━━━ Material supplied

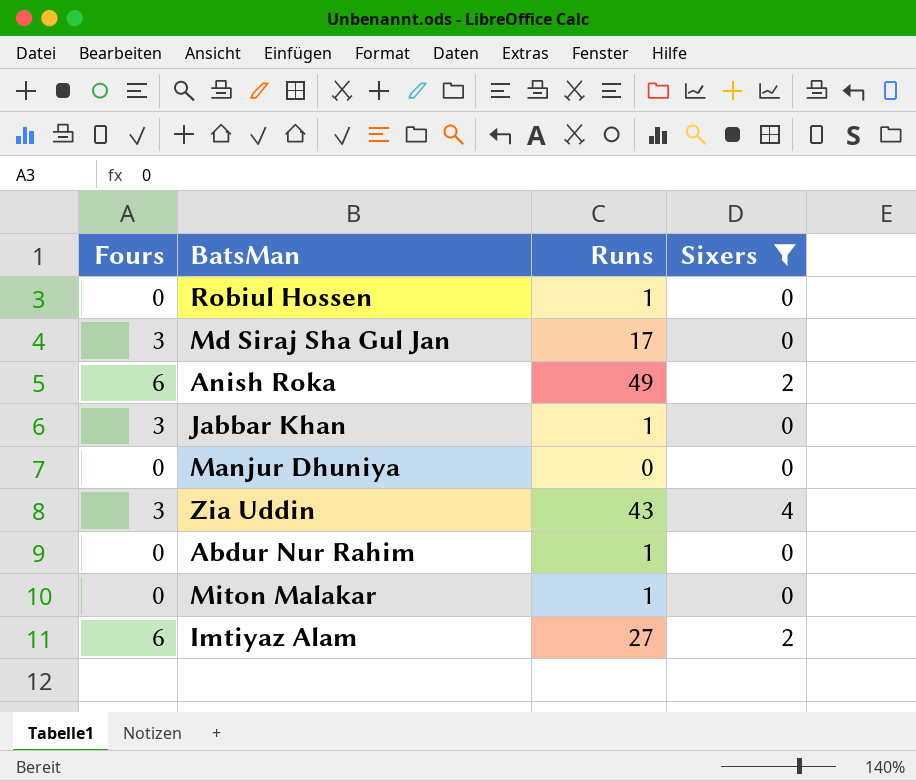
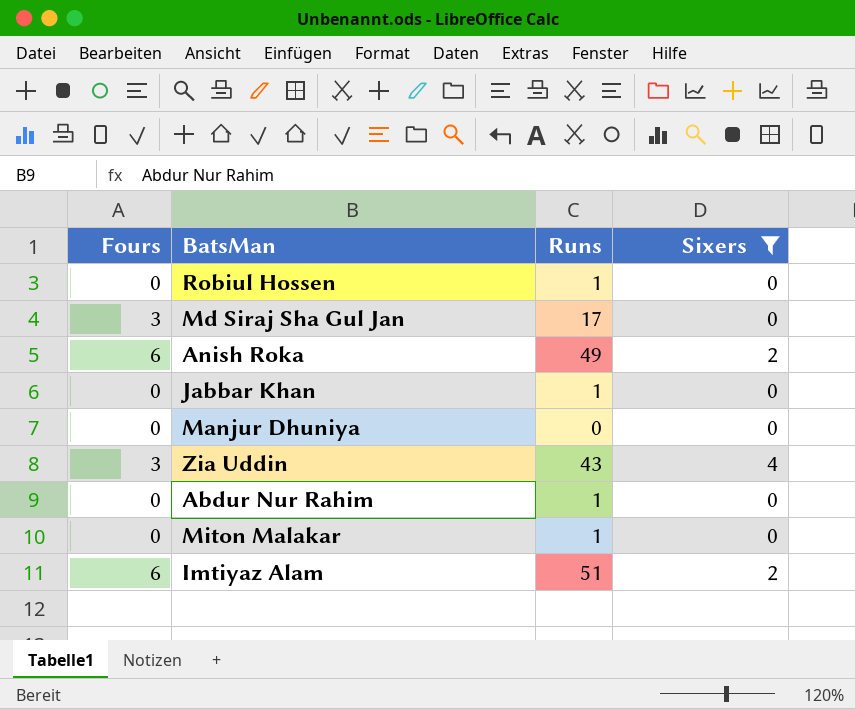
Jabbar Khan | Fours: 3 -> 0
Imtiyaz Alam | Runs: 27 -> 51

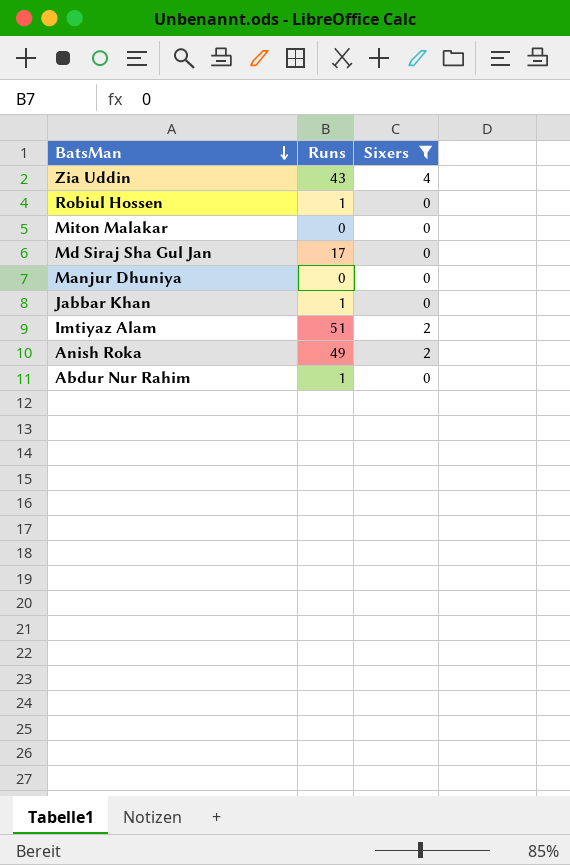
row order: none -> BatsMan descending
column Fours | position: 1 -> none
Miton Malakar | Runs: 1 -> 0

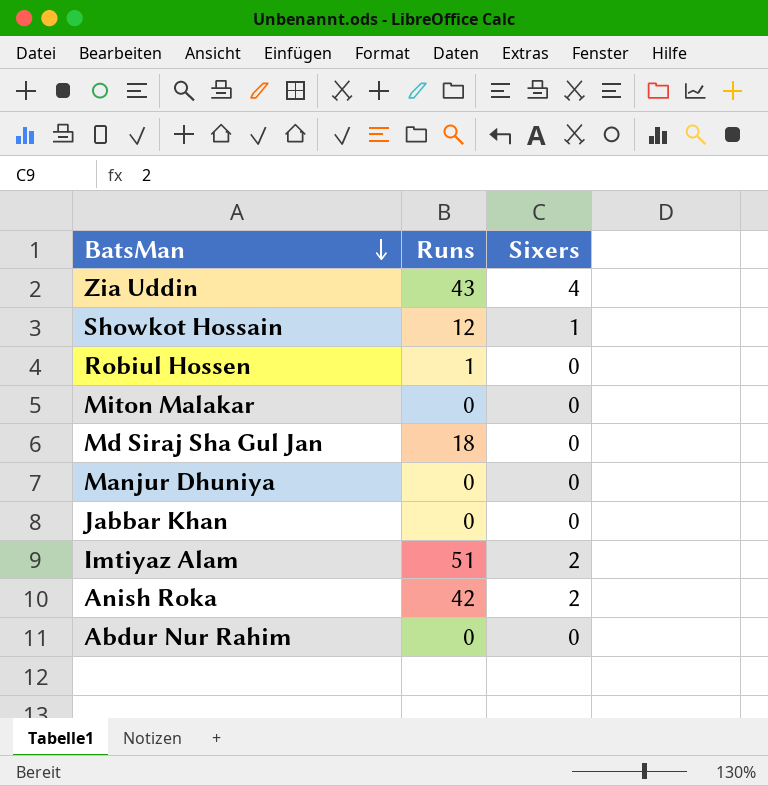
filter: Sixers != 1 -> none
Md Siraj Sha Gul Jan | Runs: 17 -> 18
Jabbar Khan | Runs: 1 -> 0
Anish Roka | Runs: 49 -> 42
Abdur Nur Rahim | Runs: 1 -> 0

━━━━━━

Across all the records above, find each line with "none" in it and copy it.

row order: none -> BatsMan descending
column Fours | position: 1 -> none
filter: Sixers != 1 -> none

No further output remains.